The Annamayya project on Cheyyeru river has turned out to be the sorrow of many a village in Rajampet Assembly constituency in Kadapa district of Andhra Pradesh. Togurupeta, Mandapalli, Pulapathur and Gundlur presented a picture of haunted villages in the wake of the devastation.
The flash flood caused due to a breach of the project’s earthen bund caught at least 18 people in a watery grave and left many others missing in these villages.
A sudden gush of about two lakh cusecs of floodwater on Friday, with the level reaching up to 10 feet height, caught the villagers unawares and scampering for their lives. Tens of houses in these villages downstream the project were reduced to rubble. The villagers literally lost everything, except the clothes on their person.
Agricultural crops in hundreds of acres stood destroyed. Tens of cattle heads were washed away. Nothing of the household items was left as the deluge gulped them.
“It all happened in a flash. There was no warning whatsoever about the impending disaster and we were left to face the fury. Now, our lives are in total ruin,” the sobbing villagers of Togurupeta and Mandapalli said.
In Pulapathur village, 12 people were swept away in the swirling flood in Cheyyeru, nine in Mandapalli and five in Gundlur. So far, only 18 bodies have been recovered, with no trace of the rest.
Annamayya is a medium irrigation project with a gross capacity of only 2.24 tmc ft on Cheyyeru, a tributary of Penna river, in Rajampet constituency. It caters to an ayacut of 22,500 acres, besides fulfilling the drinking water needs of 140 habitations.
The Pincha project upstream breached, letting out all floodwater into Annamayya while water from Seshachalam too came gushing in because of very heavy rainfall, resulting in an overall discharge of over two lakh cusecs.
That pushed Cheyyeru river into spate, inundating at least 10 villages downstream in Rajampet and Nandaluru mandals, and leaving widespread destruction in its wake.
“It was nothing but gross mismanagement on the part of the administration. Didn’t they know about the flood when there was such heavy rain? Why were we not even alerted about the coming danger before it destroyed us?” angry villagers of Mandapalli and Togurupeta questioned. Except some kind-hearted volunteers, the administration did not come to their help in any way, they lamented.

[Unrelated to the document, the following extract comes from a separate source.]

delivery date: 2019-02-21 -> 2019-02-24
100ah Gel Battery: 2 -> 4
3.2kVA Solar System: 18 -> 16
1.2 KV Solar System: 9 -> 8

“Ours is the first village right under Annamayya project. We lost our houses, cattle, belongings…everything. Some of our villagers were killed. There is no place for us to go,” the surviving residents of Togurupeta, a hamlet of about 500 people, said.

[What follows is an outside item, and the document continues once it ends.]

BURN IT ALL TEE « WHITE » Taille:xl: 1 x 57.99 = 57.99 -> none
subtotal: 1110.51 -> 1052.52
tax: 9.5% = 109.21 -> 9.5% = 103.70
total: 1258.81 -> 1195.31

The temple of the local goddess, which somehow remained intact, has now turned into the only shelter zone for the hapless villagers. Mandapalli presented a heartrending sight. Two families were completely wiped out as seven people in all were killed in the flood fury. Another family lost two persons. Kadapa district Collector Vijaya Rama Raju told PTI that the dam breach was the major factor that caused such a major calamity.
“The river course changed but the dam breach was what caused the real destruction. We still moved some 600 people to safety,” he said. “Yes, it was a major calamity, the scale of which could not be imagined,” Raju added.